Directions: In the entries below, find the line with "- Injuries from" and print exactly every line from there up to and including the line with "71.8% in females.", with no other lines.

+++ Record extracts

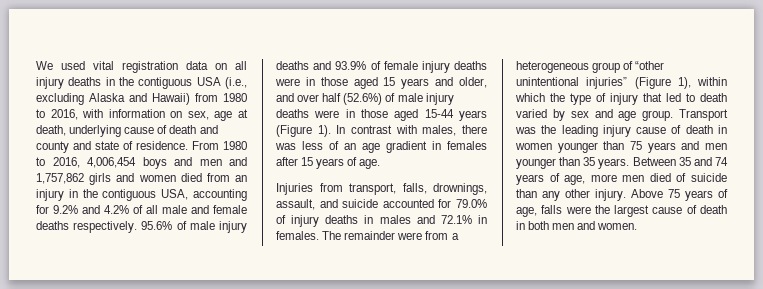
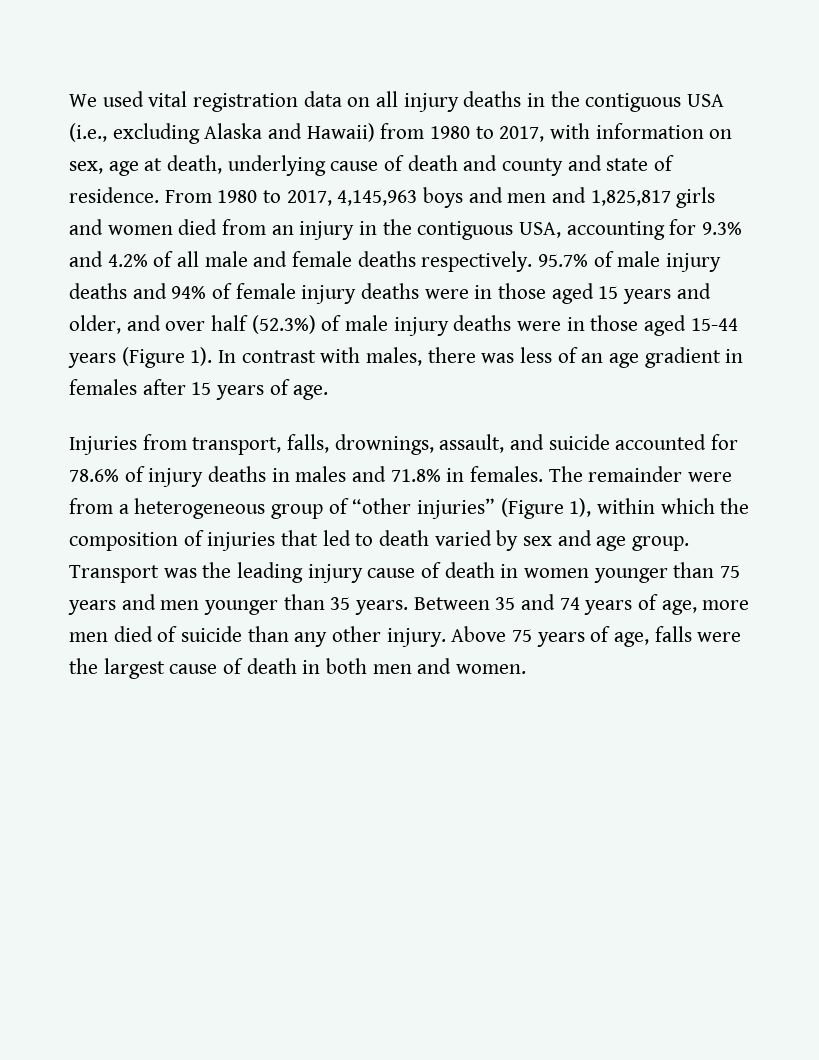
- We used vital registration data on all injury deaths in the contiguous USA (i.e., excluding Alaska and Hawaii) from 1980 to 2016, with information on sex, age at death, underlying cause of death and county and state of residence.
+ We used vital registration data on all injury deaths in the contiguous USA (i.e., excluding Alaska and Hawaii) from 1980 to 2017, with information on sex, age at death, underlying cause of death and county and state of residence.
- From 1980 to 2016, 4,006,454 boys and men and 1,757,862 girls and women died from an injury in the contiguous USA, accounting for 9.2% and 4.2% of all male and female deaths respectively.
+ From 1980 to 2017, 4,145,963 boys and men and 1,825,817 girls and women died from an injury in the contiguous USA, accounting for 9.3% and 4.2% of all male and female deaths respectively.
- 95.6% of male injury deaths and 93.9% of female injury deaths were in those aged 15 years and older, and over half (52.6%) of male injury deaths were in those aged 15-44 years (Figure 1).
+ 95.7% of male injury deaths and 94% of female injury deaths were in those aged 15 years and older, and over half (52.3%) of male injury deaths were in those aged 15-44 years (Figure 1).
- Injuries from transport, falls, drownings, assault, and suicide accounted for 79.0% of injury deaths in males and 72.1% in females.
+ Injuries from transport, falls, drownings, assault, and suicide accounted for 78.6% of injury deaths in males and 71.8% in females.
- The remainder were from a heterogeneous group of “other unintentional injuries” (Figure 1), within which the type of injury that led to death varied by sex and age group.
+ The remainder were from a heterogeneous group of “other injuries” (Figure 1), within which the composition of injuries that led to death varied by sex and age group.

++++++

The completed task:
- Injuries from transport, falls, drownings, assault, and suicide accounted for 79.0% of injury deaths in males and 72.1% in females.
+ Injuries from transport, falls, drownings, assault, and suicide accounted for 78.6% of injury deaths in males and 71.8% in females.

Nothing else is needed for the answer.